When my mom was a nursing student, she took care of a 17 year old girl who was recovering from guillain-barré syndrome.
Guillain-barré is a rare condition in which the body attacks the myelin sheath around the nerves, rendering those nerves unresponsive and useless. It usually starts it’s attack in the feet, giving the person a pins-and-needles sensation, like when you sit on your legs for too long and they ‘go to sleep’. Except no amount of stomping around makes the tingling stop. In fact, the tingling continues to travel up the body. After awhile, the person feels weak. So weak, that they can’t walk anymore. That’s because when the nerves stop firing, the muscles don’t know that the brain is trying to get them to move. In short: guillain-barré temporarily paralyzes it’s victims.
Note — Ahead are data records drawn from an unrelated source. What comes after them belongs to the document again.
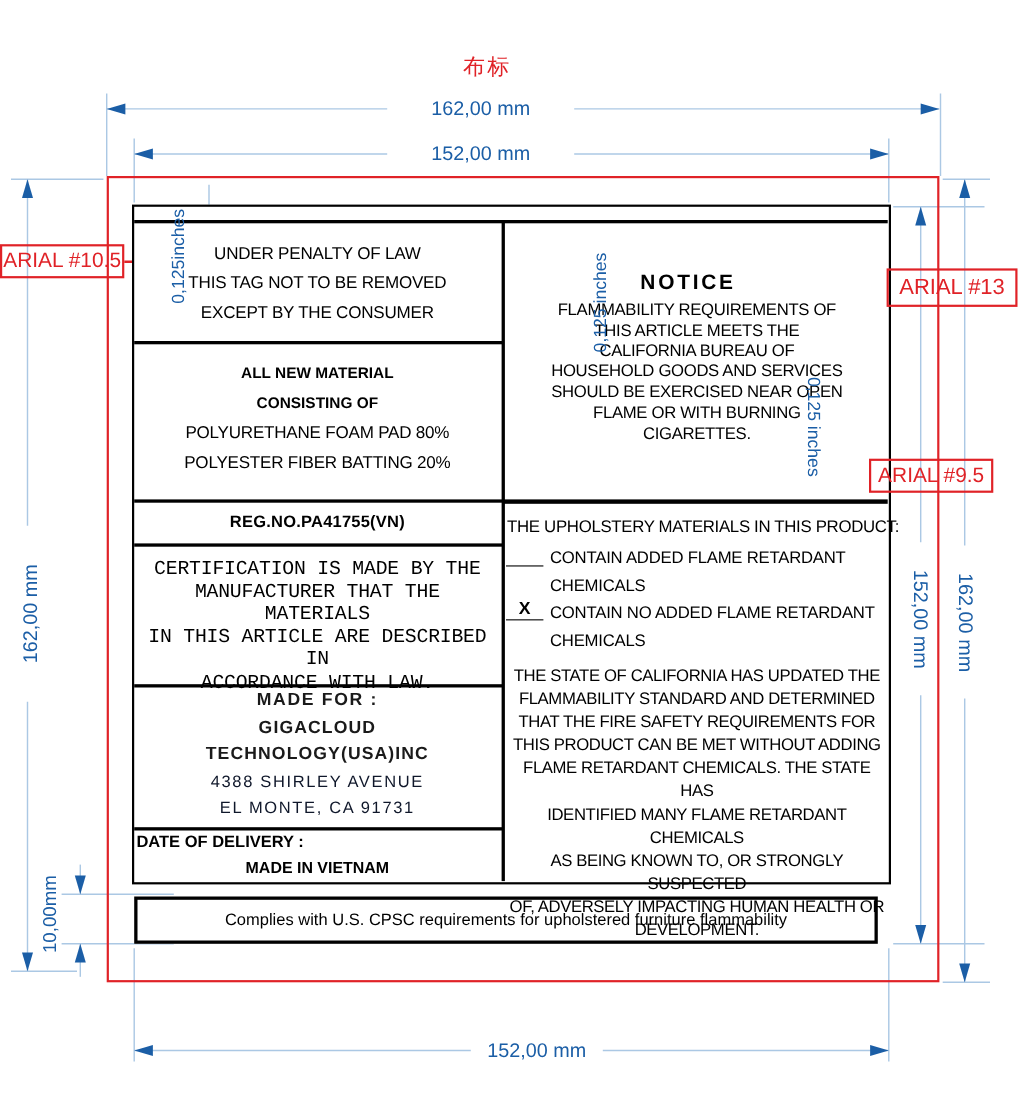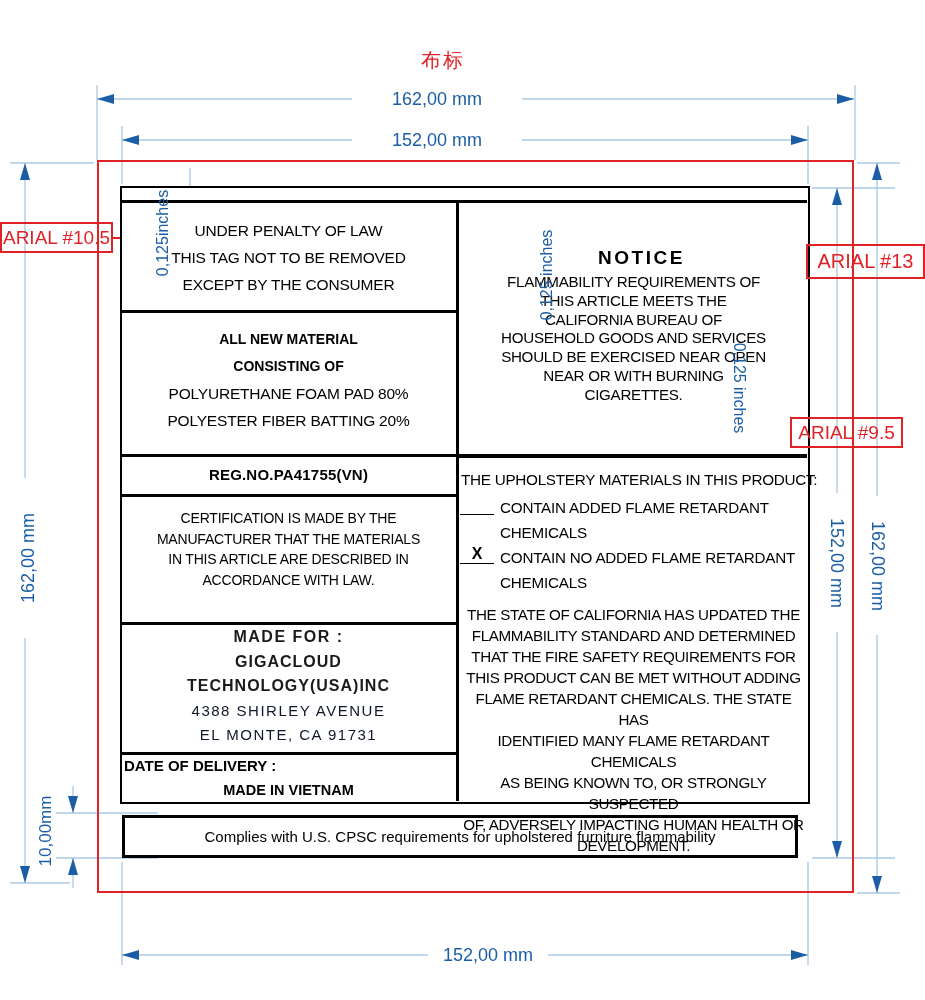--- a/index.html
+++ b/index.html
@@ -22,21 +22,21 @@
   .callout{position:absolute;border:2px solid #e02227;box-sizing:border-box;
       display:flex;align-items:center;justify-content:center;color:#e02227;
       font-size:19px;white-space:nowrap;z-index:5;background:transparent;}
   
   .ltxt{position:absolute;color:#000;z-index:5;}
   .center{text-align:center;}
   .penalty{font-weight:normal;font-size:15.5px;line-height:27px;letter-spacing:-0.2px;}
   .mat-h{font-weight:bold;font-size:14px;line-height:27px;}
   .mat-i{font-size:15.5px;line-height:27px;letter-spacing:-0.2px;}
   .reg{font-weight:bold;font-size:15px;letter-spacing:0.2px;}
-  .cert{font-size:14px;line-height:20.5px;letter-spacing:-0.2px;}
+  .cert{font-size:18px;line-height:20.5px;letter-spacing:-0.2px;font-family:Liberation Mono, monospace;}
   .mf-h{font-weight:bold;font-size:16px;line-height:24.5px;letter-spacing:1.5px;color:#1a1a1a;}
   .mf-c{font-weight:bold;font-size:16px;line-height:24.5px;letter-spacing:1px;color:#1a1a1a;}
   .mf-a{font-size:15px;line-height:24.5px;letter-spacing:1.5px;color:#0f172a;}
   .dlv{font-size:15px;font-weight:600;}
   .viet{font-weight:bold;font-size:14.5px;}
   .notice-h{font-weight:bold;font-size:19px;letter-spacing:2.5px;}
   .notice-b{font-size:15.2px;line-height:18.8px;letter-spacing:-0.3px;}
   .uph-h{font-size:15.3px;letter-spacing:-0.3px;white-space:nowrap;}
   .uph-l{font-size:15.2px;letter-spacing:-0.2px;white-space:nowrap;}
   .mark{border-bottom:1.6px solid #000;text-align:center;font-weight:bold;font-size:15px;}
@@ -187,28 +187,28 @@
   <div class="mf-h">MADE FOR :</div>
   <div class="mf-c">GIGACLOUD</div>
   <div class="mf-c">TECHNOLOGY(USA)INC</div>
   <div class="mf-a">4388 SHIRLEY AVENUE</div>
   <div class="mf-a">EL MONTE, CA 91731</div>
 </div>
 
 <div class="ltxt dlv" style="left:124px;top:757px;">DATE OF DELIVERY :</div>
 <div class="ltxt center viet" style="left:125px;top:782px;width:327px;">MADE IN VIETNAM</div>
 
-<div class="ltxt center notice-h" style="left:460px;top:247px;width:331px;padding-left:16px;">NOTICE</div>
+<div class="ltxt center notice-h" style="left:460px;top:247px;width:331px;">NOTICE</div>
 <div class="ltxt center notice-b" style="left:460px;top:273px;width:347px;">
   <div>FLAMMABILITY REQUIREMENTS OF</div>
   <div>THIS ARTICLE MEETS THE</div>
   <div>CALIFORNIA BUREAU OF</div>
   <div>HOUSEHOLD GOODS AND SERVICES</div>
   <div>SHOULD BE EXERCISED NEAR OPEN</div>
-  <div>NEAR OR WITH BURNING</div>
+  <div>FLAME OR WITH BURNING</div>
   <div>CIGARETTES.</div>
 </div>
 
 <div class="ltxt uph-h" style="left:461px;top:471px;">THE UPHOLSTERY MATERIALS IN THIS PRODUCT:</div>
 
 <div class="ltxt mark" style="left:460px;top:497px;width:34px;height:17px;"></div>
 <div class="ltxt uph-l" style="left:500px;top:499px;">CONTAIN ADDED FLAME RETARDANT</div>
 <div class="ltxt uph-l" style="left:500px;top:524px;">CHEMICALS</div>
 
 <div class="ltxt mark" style="left:460px;top:545px;width:34px;height:18px;font-size:16px;">X</div>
It’s extremely rare, estimated to occur in 6 to 40 people per 1 million, so it often goes misdiagnosed. It also usually presents itself in older men for whatever reason. It can be life threatening if not caught in time, because if the nerves in the chest are attacked…your lungs and heart stop working along with your legs and arms.
There is no cure; there is a medication that can be administered to stop it from progressing, and another medication to help with the pain during recovery. But once the damage is done, it’s done. The patients have to wait for their bodies to heal on their own. The myelin sheath takes a long time and a lot of energy to rebuild. This process is extremely painful too.
But out of all the patients that my mom could have been assigned that day in nursing school, she got the super rare case, made even stranger by the fact that the patient was not the middle aged male that is typically seen with this syndrome, but rather, a teenage girl.
Fast forward 5 years.
We decided on Saturday night that we were going to go to church in the morning. We had been in a phase of skipping church, but all decided that we should try to get back into the routine of going again. But we wake up late the next morning, sending us all into the rushing frenzy that is trying to get a woman and 2 teenage girls ready without being late. Everything went wrong that morning. Skirts couldn’t be found; legs needed to be shaved; mirror space was fought over; there was no time to eat breakfast. We were all in horrible moods; no one really wanted to go anymore.
But we went anyways. We were late, of course. My sister and I headed over to the high school ministry, where we were uninspired by the message. We should have just stayed home, I thought. My mom was similarly disappointed with her church experience. It was a guest speaker, which is never her cup of tea, and he just shared his testimony, which was good, but just wasn’t really hitting any cords with her. However, the speaker’s story did spark her interest when he spoke about having guillain-barré as a child. Wow, guillain-barré; I haven’t heard about that since nursing school, she had thought to herself.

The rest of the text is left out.